» Given records:
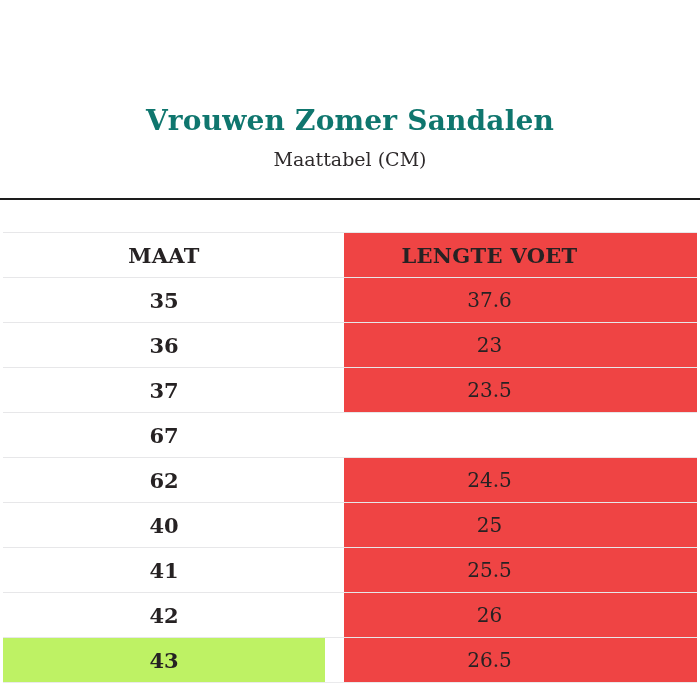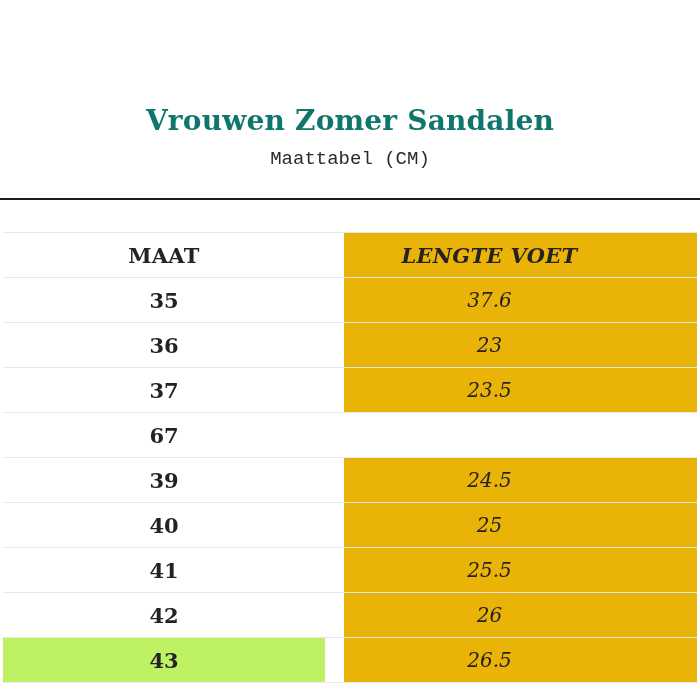--- a/index.html
+++ b/index.html
@@ -36,7 +36,6 @@
     font-weight: 400;
     line-height: 25px;
     color: #2e2a2b;
-    font-family: Liberation Mono, monospace;
   }
   .rule {
     margin-top: 26px;

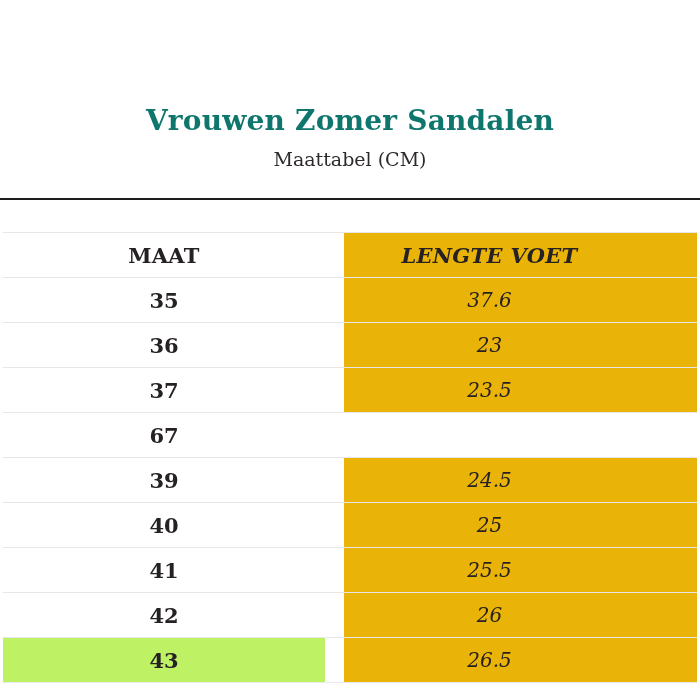--- a/index.html
+++ b/index.html
@@ -67,8 +67,7 @@
   .c2 {
     flex: 1;
     padding-right: 62px;
-    background: #eab308;
-    font-style: italic;
+    background: #ef4444;
   }
   .th {
     font-weight: 700;

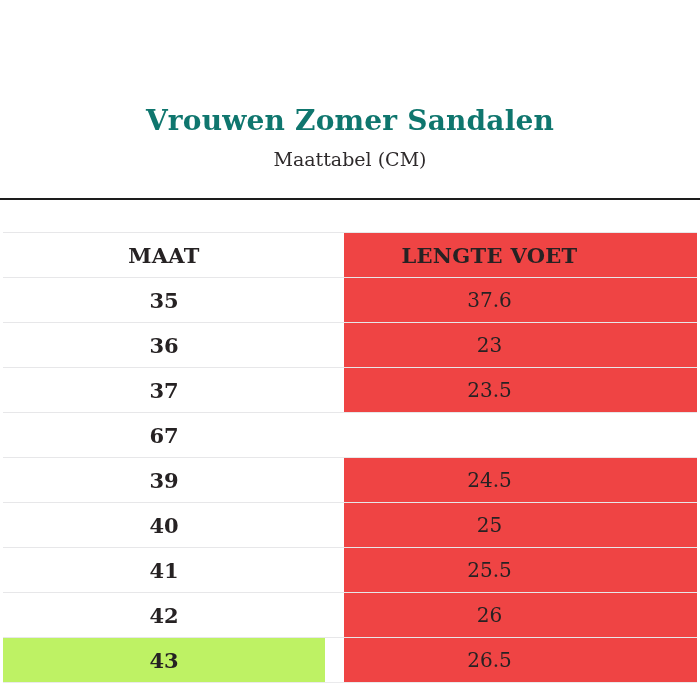--- a/index.html
+++ b/index.html
@@ -126,7 +126,7 @@
     </div>
 
     <div class="tr">
-      <div class="td c1 size">39</div>
+      <div class="td c1 size">62</div>
       <div class="td c2 len">24.5</div>
     </div>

» Exercise description: A word-for-word copy of the records is needed, one that contains no pictures.

» Response to this task:
--- a/index.html
+++ b/index.html
@@ -36,7 +36,6 @@
     font-weight: 400;
     line-height: 25px;
     color: #2e2a2b;
-    font-family: Liberation Mono, monospace;
   }
   .rule {
     margin-top: 26px;

--- a/index.html
+++ b/index.html
@@ -67,8 +67,7 @@
   .c2 {
     flex: 1;
     padding-right: 62px;
-    background: #eab308;
-    font-style: italic;
+    background: #ef4444;
   }
   .th {
     font-weight: 700;

--- a/index.html
+++ b/index.html
@@ -126,7 +126,7 @@
     </div>
 
     <div class="tr">
-      <div class="td c1 size">39</div>
+      <div class="td c1 size">62</div>
       <div class="td c2 len">24.5</div>
     </div>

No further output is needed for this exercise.